Closed xaviershay closed 9 years ago
https://github.com/hamstergem/hamster/commits/933781fa222e680995132b492803f6cbb740c6ae appears to be the first bad commit.
Maybe related to https://bugs.ruby-lang.org/issues/11071 ?
Just duplicated this with 2.3.0-dev. "Stack consistency error (sp: 47, bp: 48)". Intriguing!
I have a Ruby interpreter which I have built with full debug info, which makes the stack trace much better:
-- C level backtrace information -------------------------------------------
/home/alex/Software/ruby/ruby(rb_vm_bugreport+0x51f) [0x55e28ea69acf] vm_dump.c:695
/home/alex/Software/ruby/ruby(rb_bug+0xca) [0x55e28ead4f8a] error.c:414
/home/alex/Software/ruby/ruby(vm_exec_core+0x59a6) [0x55e28ea5b856] insns.def:1031
/home/alex/Software/ruby/ruby(vm_exec+0x72) [0x55e28ea5b902] vm.c:1472
/home/alex/Software/ruby/ruby(invoke_block_from_c+0x5d4) [0x55e28ea5c634] vm.c:850
/home/alex/Software/ruby/ruby(rb_yield+0x68) [0x55e28ea5c9e8] vm.c:888
/home/alex/Software/ruby/ruby(rb_ary_each+0x3d) [0x55e28ea8609d] array.c:1820
I've found what is causing this error.
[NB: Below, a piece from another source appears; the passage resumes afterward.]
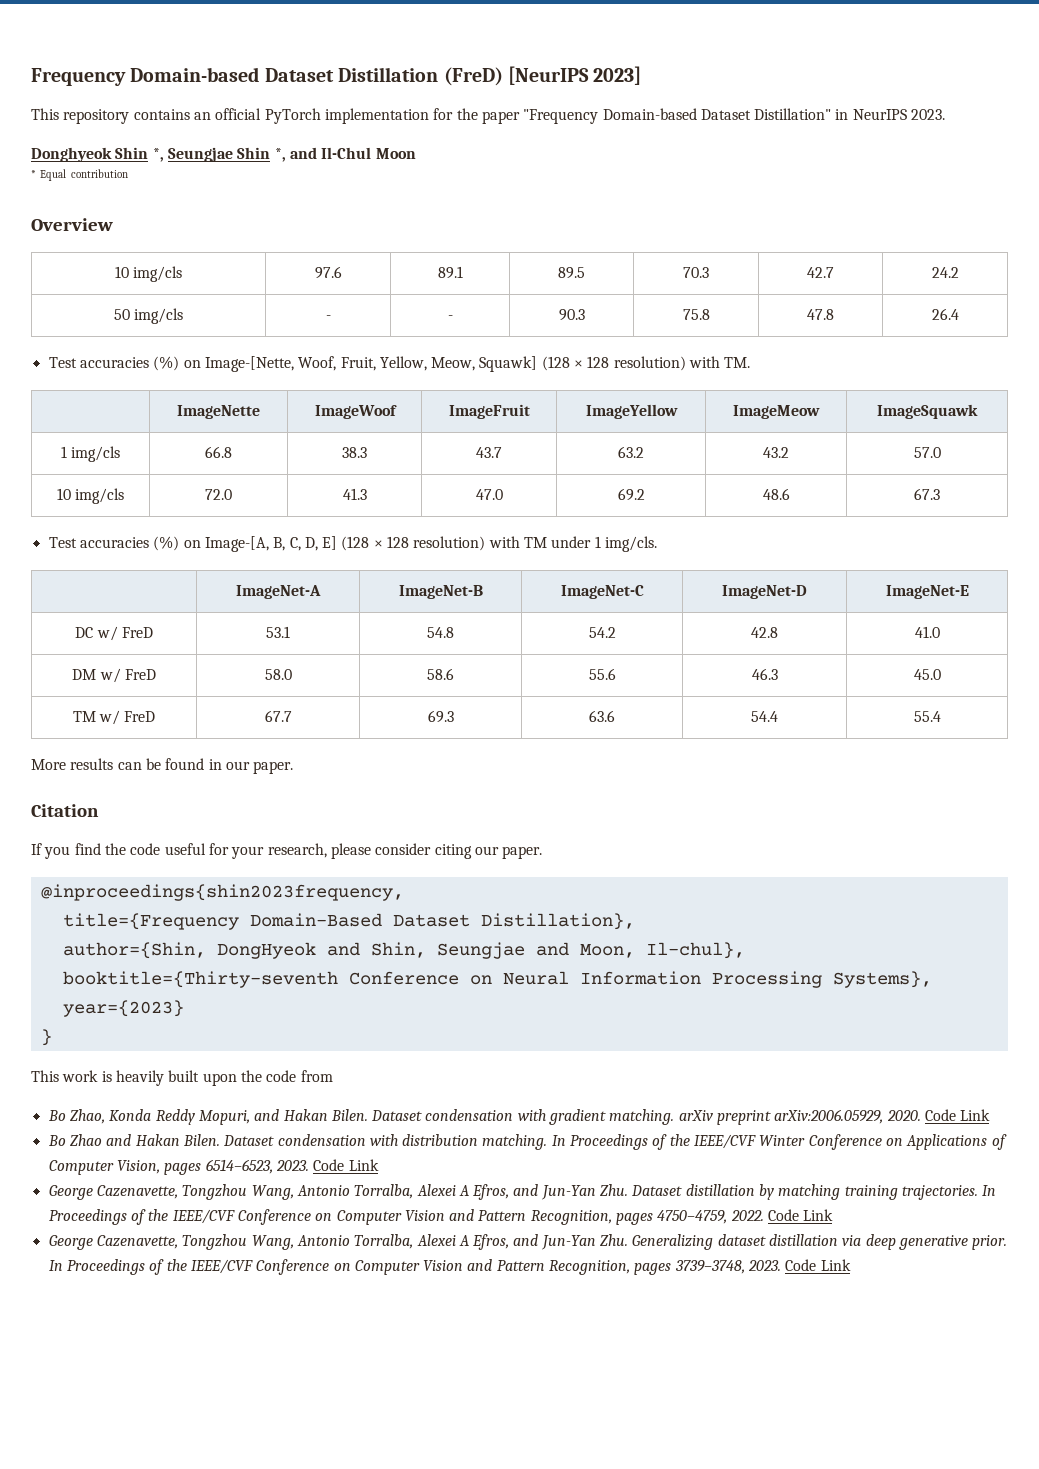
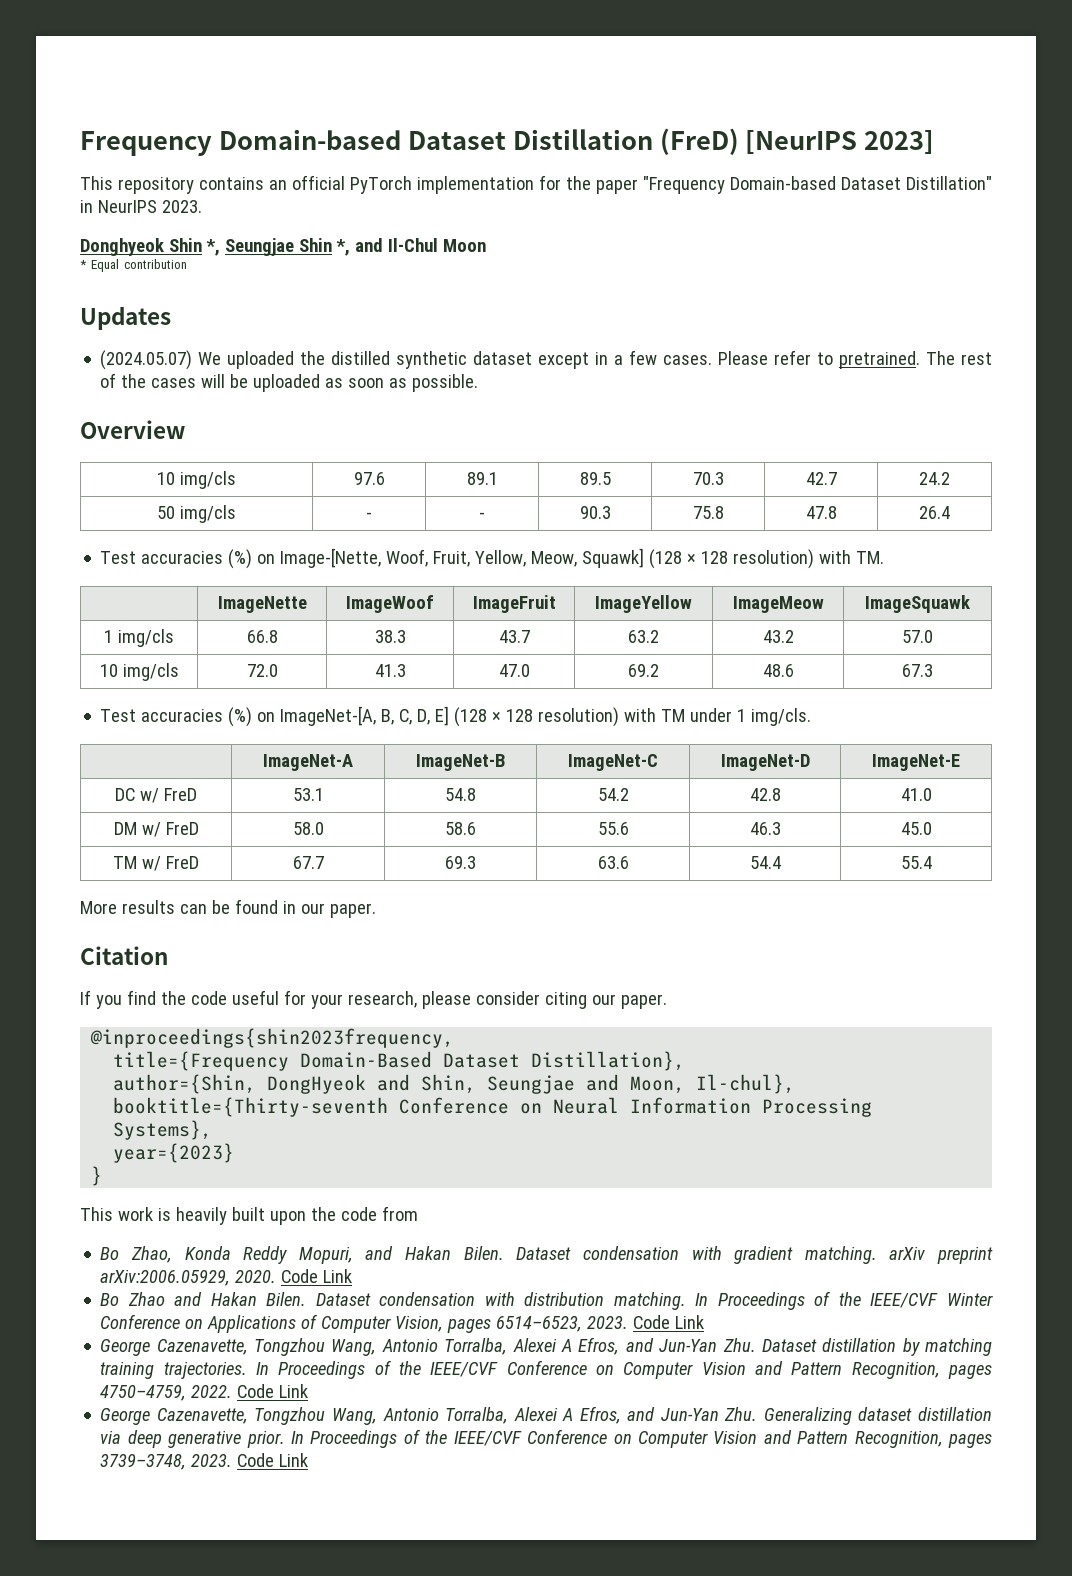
+ Updates
+ (2024.05.07) We uploaded the distilled synthetic dataset except in a few cases. Please refer to pretrained. The rest of the cases will be uploaded as soon as possible.
- Test accuracies (%) on Image-[A, B, C, D, E] (128 × 128 resolution) with TM under 1 img/cls.
+ Test accuracies (%) on ImageNet-[A, B, C, D, E] (128 × 128 resolution) with TM under 1 img/cls.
It would be nice if it was just a simple coding error, but unfortunately it seems to be more of a conceptual error in the design of the block-calling and argument-passing mechanism. If only I could wrap my mind around the right way to fix it up...
OK, sigh of relief. It seems that the fix wasn't as tricky as I had thought. Have a look: https://bugs.ruby-lang.org/issues/11451
@xaviershay, I seriously doubted that this had anything to do with https://bugs.ruby-lang.org/issues/11071, but it turns out you were right! My patch also fixes that one.
@xaviershay, I said it in the Ruby core bug tracker, but I'll say it here too: thanks for reporting this problem!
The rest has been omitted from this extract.